** Opening DATASET EXTRACT block **

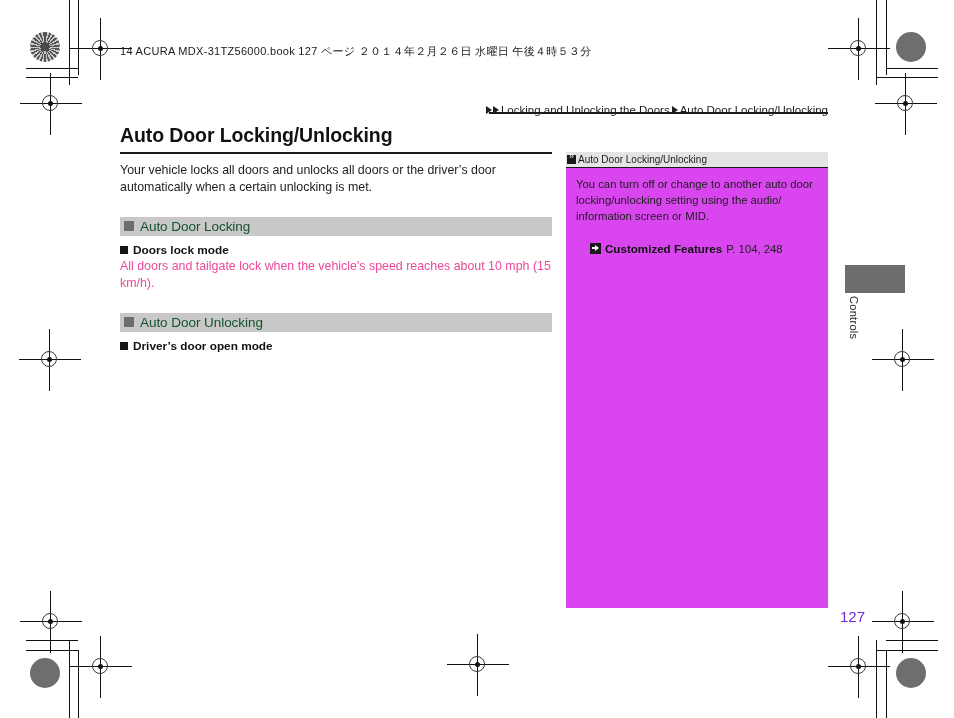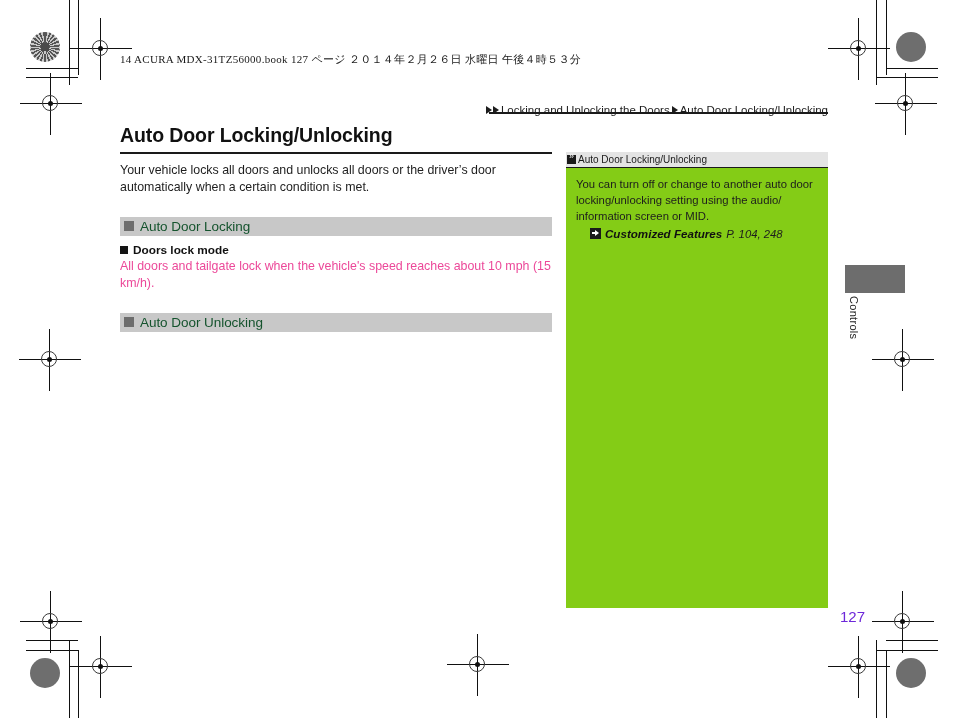--- a/index.html
+++ b/index.html
@@ -82,8 +82,8 @@
   .book-line {
     position: absolute;
     left: 120px;
-    top: 52px;
-    font-family: Liberation Serif, serif;
+    top: 44px;
+    font-family: Liberation Sans, sans-serif;
     font-size: 11px;
     color: #1a1a1a;
     white-space: nowrap;

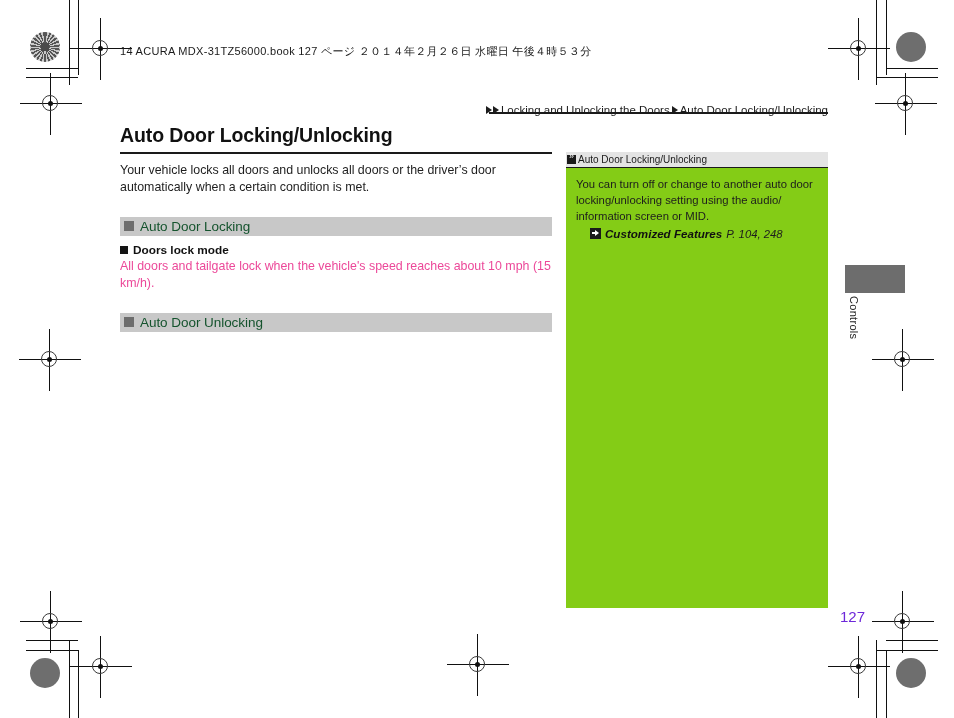--- a/index.html
+++ b/index.html
@@ -426,7 +426,7 @@
 <div class="main-col">
   <h1 class="page-title">Auto Door Locking/Unlocking</h1>
   <div class="title-rule"></div>
-  <p class="intro-text">Your vehicle locks all doors and unlocks all doors or the driver’s door automatically when a certain condition is met.</p>
+  <p class="intro-text">Your vehicle locks all doors and unlocks all doors or the driver’s door automatically when a certain unlocking is met.</p>
 
   <div class="gray-head">
     <span class="sq"></span>

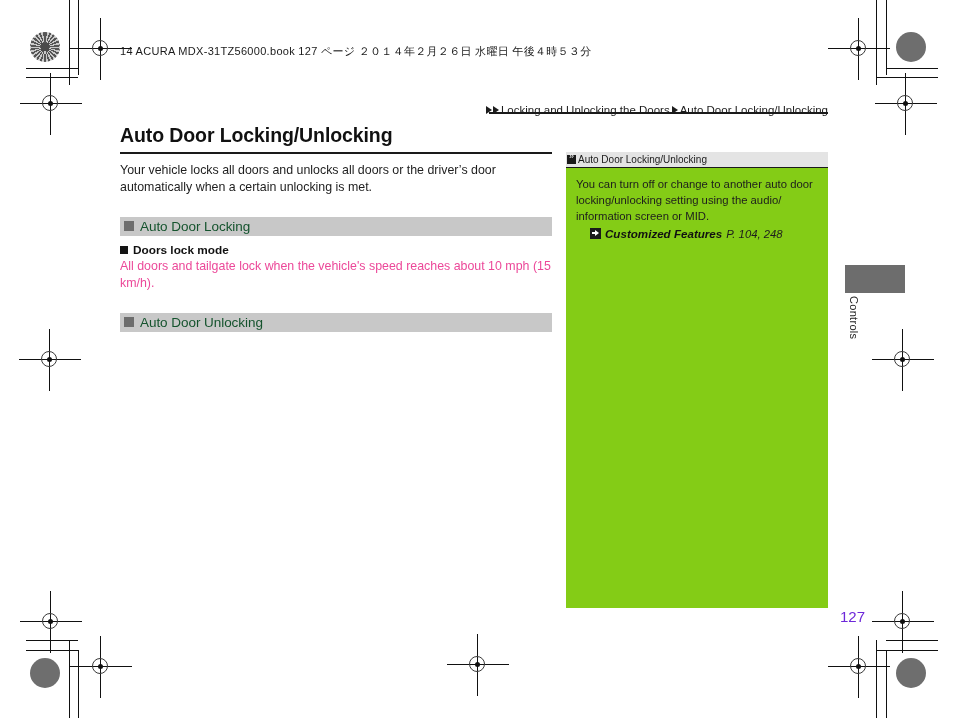--- a/index.html
+++ b/index.html
@@ -233,7 +233,7 @@
     white-space: nowrap;
   }
   .sidebox-body {
-    background: #84cc16;
+    background: #d946ef;
     height: 440px;
     padding: 9px 10px 0 10px;
     box-sizing: border-box;

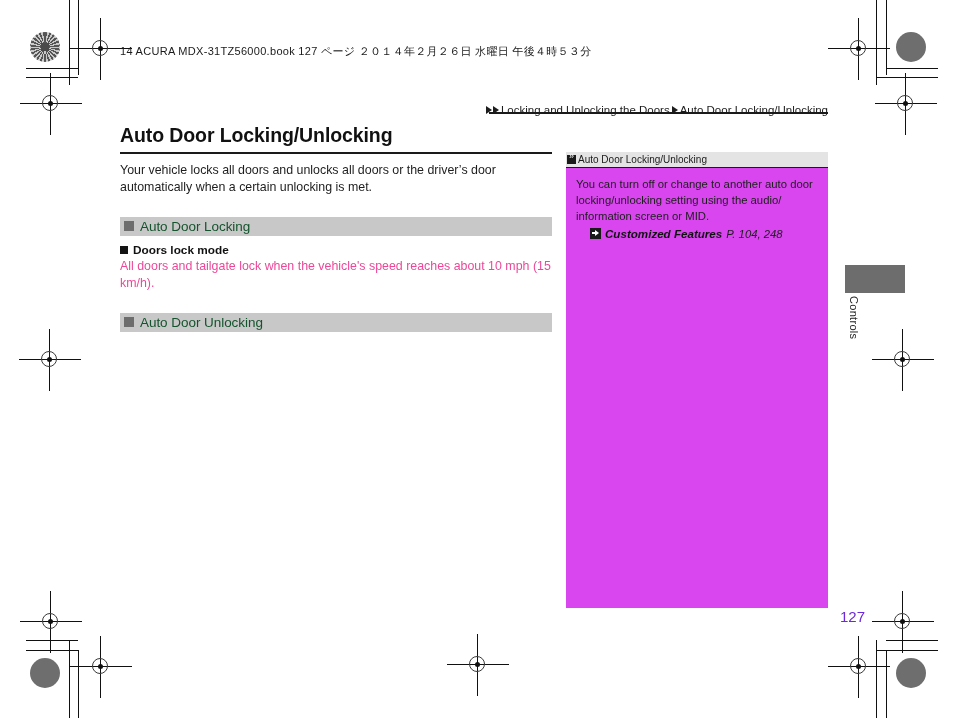--- a/index.html
+++ b/index.html
@@ -247,9 +247,8 @@
   .ref-line {
     display: flex;
     align-items: baseline;
-    margin-top: 3px;
+    margin-top: 18px;
     padding-left: 14px;
-    font-style: italic;
   }
   .ref-icon {
     width: 11px; height: 11px;

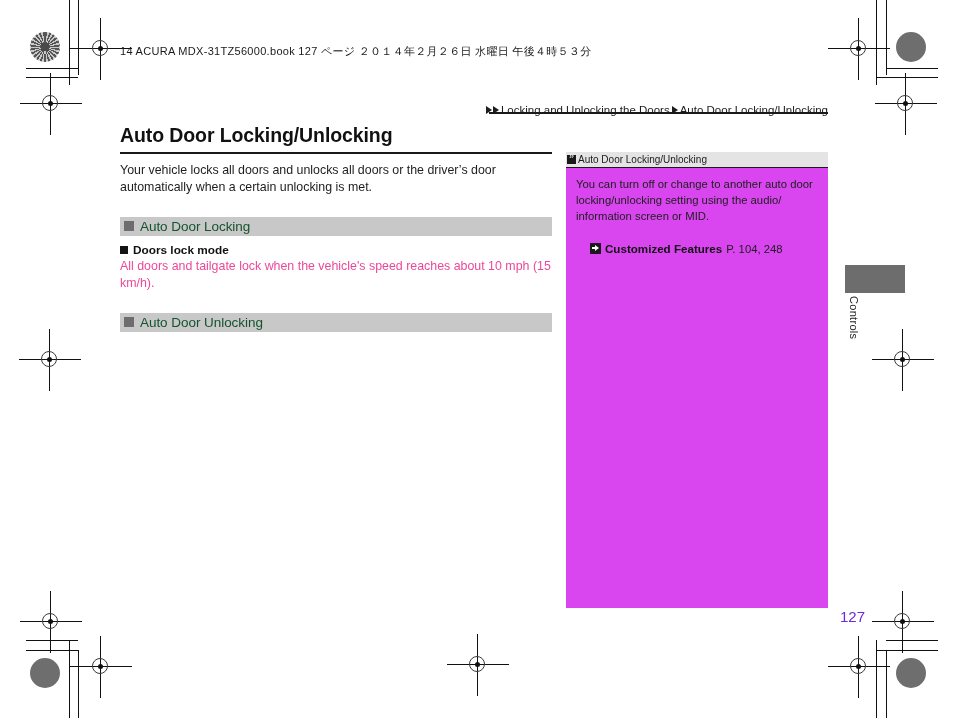--- a/index.html
+++ b/index.html
@@ -441,6 +441,10 @@
     <span class="sq"></span>
     <span class="lbl">Auto Door Unlocking</span>
   </div>
+  <div class="sub-head">
+    <span class="sq"></span>
+    <span class="lbl">Driver’s door open mode</span>
+  </div>
 </div>
 
 <div class="sidebox">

** Closing DATASET EXTRACT block **

What is needed is an exact repeat of the records, with every picture left out.

--- WRITTEN REPLY ---
--- a/index.html
+++ b/index.html
@@ -82,8 +82,8 @@
   .book-line {
     position: absolute;
     left: 120px;
-    top: 52px;
-    font-family: Liberation Serif, serif;
+    top: 44px;
+    font-family: Liberation Sans, sans-serif;
     font-size: 11px;
     color: #1a1a1a;
     white-space: nowrap;

--- a/index.html
+++ b/index.html
@@ -426,7 +426,7 @@
 <div class="main-col">
   <h1 class="page-title">Auto Door Locking/Unlocking</h1>
   <div class="title-rule"></div>
-  <p class="intro-text">Your vehicle locks all doors and unlocks all doors or the driver’s door automatically when a certain condition is met.</p>
+  <p class="intro-text">Your vehicle locks all doors and unlocks all doors or the driver’s door automatically when a certain unlocking is met.</p>
 
   <div class="gray-head">
     <span class="sq"></span>

--- a/index.html
+++ b/index.html
@@ -233,7 +233,7 @@
     white-space: nowrap;
   }
   .sidebox-body {
-    background: #84cc16;
+    background: #d946ef;
     height: 440px;
     padding: 9px 10px 0 10px;
     box-sizing: border-box;

--- a/index.html
+++ b/index.html
@@ -247,9 +247,8 @@
   .ref-line {
     display: flex;
     align-items: baseline;
-    margin-top: 3px;
+    margin-top: 18px;
     padding-left: 14px;
-    font-style: italic;
   }
   .ref-icon {
     width: 11px; height: 11px;

--- a/index.html
+++ b/index.html
@@ -441,6 +441,10 @@
     <span class="sq"></span>
     <span class="lbl">Auto Door Unlocking</span>
   </div>
+  <div class="sub-head">
+    <span class="sq"></span>
+    <span class="lbl">Driver’s door open mode</span>
+  </div>
 </div>
 
 <div class="sidebox">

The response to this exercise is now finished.